IA aproxima gestão de ações: quantitativa e discricionária
A Inteligência Artificial (IA) e a análise de dados não estruturados estão reduzindo barreiras no mercado financeiro, aproximando estratégias de investimento distintas. Marcello Paixão, cofundador e gestor da Bayes Capital Management, destacou que a gestão discricionária e a quantitativa tendem a convergir no uso de informações para a seleção de ativos.
Segundo Paixão, embora os modelos de execução permaneçam diferentes, a etapa inicial de captação de dados e identificação de sinais estatísticos será cada vez mais semelhante entre as duas abordagens de gestão. "Das quatro fases do processo de investimento padrão - que são dado, sinal, construção do portfólio e execução -, nas duas primeiras vai haver uma convergência muito grande entre a gestão discricionária e a sistemática", afirmou o gestor. Essa convergência é impulsionada pelo avanço tecnológico, que permite converter conteúdos brutos em insumos quantificáveis, como gravações de voz, textos e dados de redes sociais, em vetores numéricos por meio de processamento de linguagem e IA.
A Bayes Capital Management, por exemplo, aplicou essa metodologia à análise de transcrições de divulgações de resultados de 20 mil empresas globais. Estratégias quantitativas de médio e longo prazo também exploram imperfeições das finanças comportamentais para capturar prêmios de risco.
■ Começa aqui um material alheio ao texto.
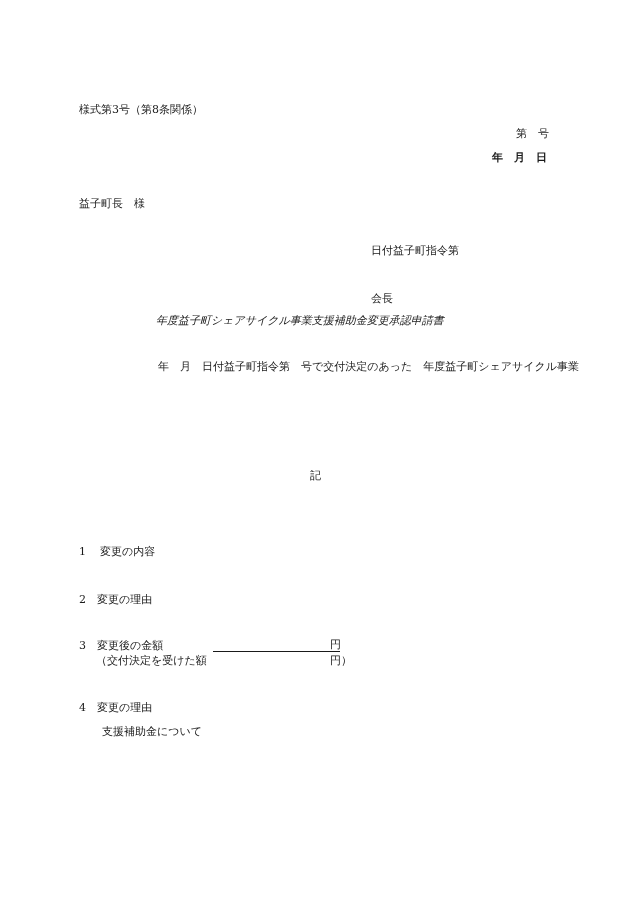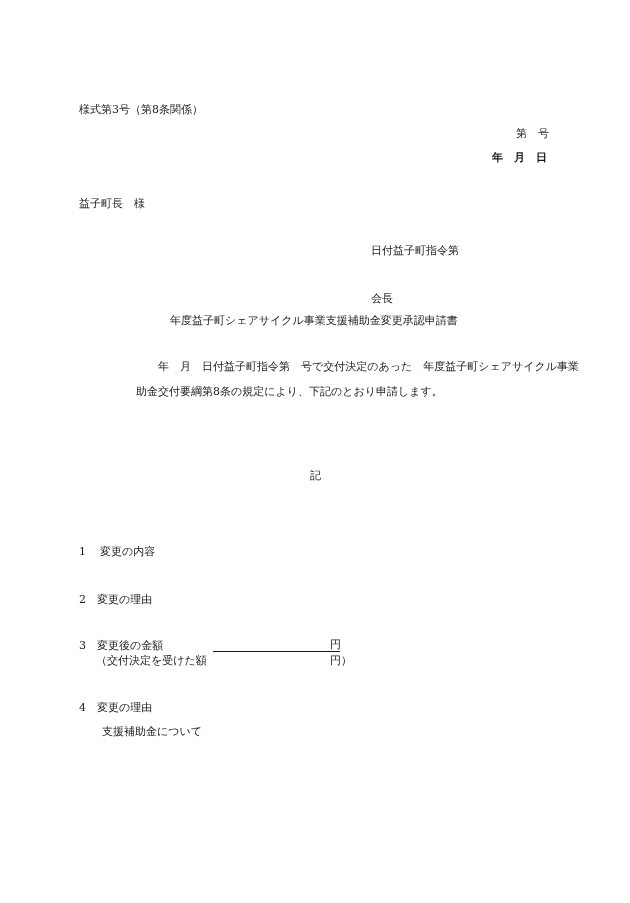"年度益子町シェアサイクル事業支援補助金変更承認申請書" div.abs { font-style: none -> italic; left: 170px -> 156px }
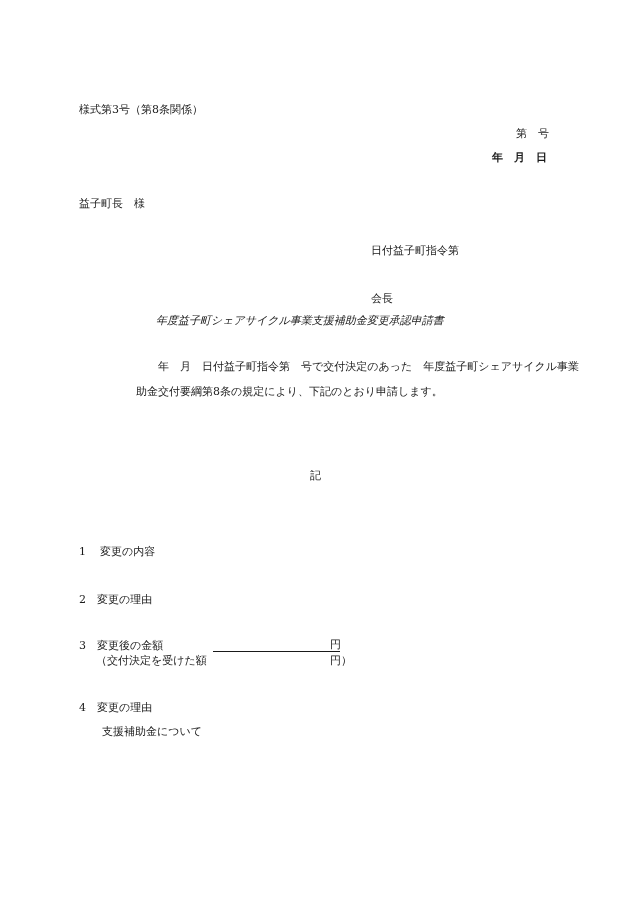"助金交付要綱第8条の規定により、下記のとおり申請します。" span.line { html: <span>助金交付要綱第8条の規定により、下記のとおり申請します。</span> -> none }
Paixão ressalta que a flexibilidade de tamanho é uma vantagem competitiva para gestoras menores, que conseguem operar empresas de pequeno e médio porte, enquanto fundos gigantes tendem a se concentrar em papéis de grande capitalização.
O investimento sistemático, na visão de Paixão, combina a transparência e diversificação da gestão passiva com a seleção rigorosa da gestão ativa. Ele citou o fundo Medallion de Jim Simons como um exemplo de estratégia consistente, mas com capacidade limitada a US$ 8 bilhões. A busca por diferenciação exige a exploração de novas bases de dados, além de métricas tradicionais. O acúmulo de experiência na parametrização de modelos é visto como fator de competitividade, permitindo operar com um atraso de um ano em relação às maiores gestoras globais. A Bayes adota atualizações diárias e incrementais de portfólio, sem elevar o custo de giro, executando ordens apenas quando distorções de preço superam custos transacionais.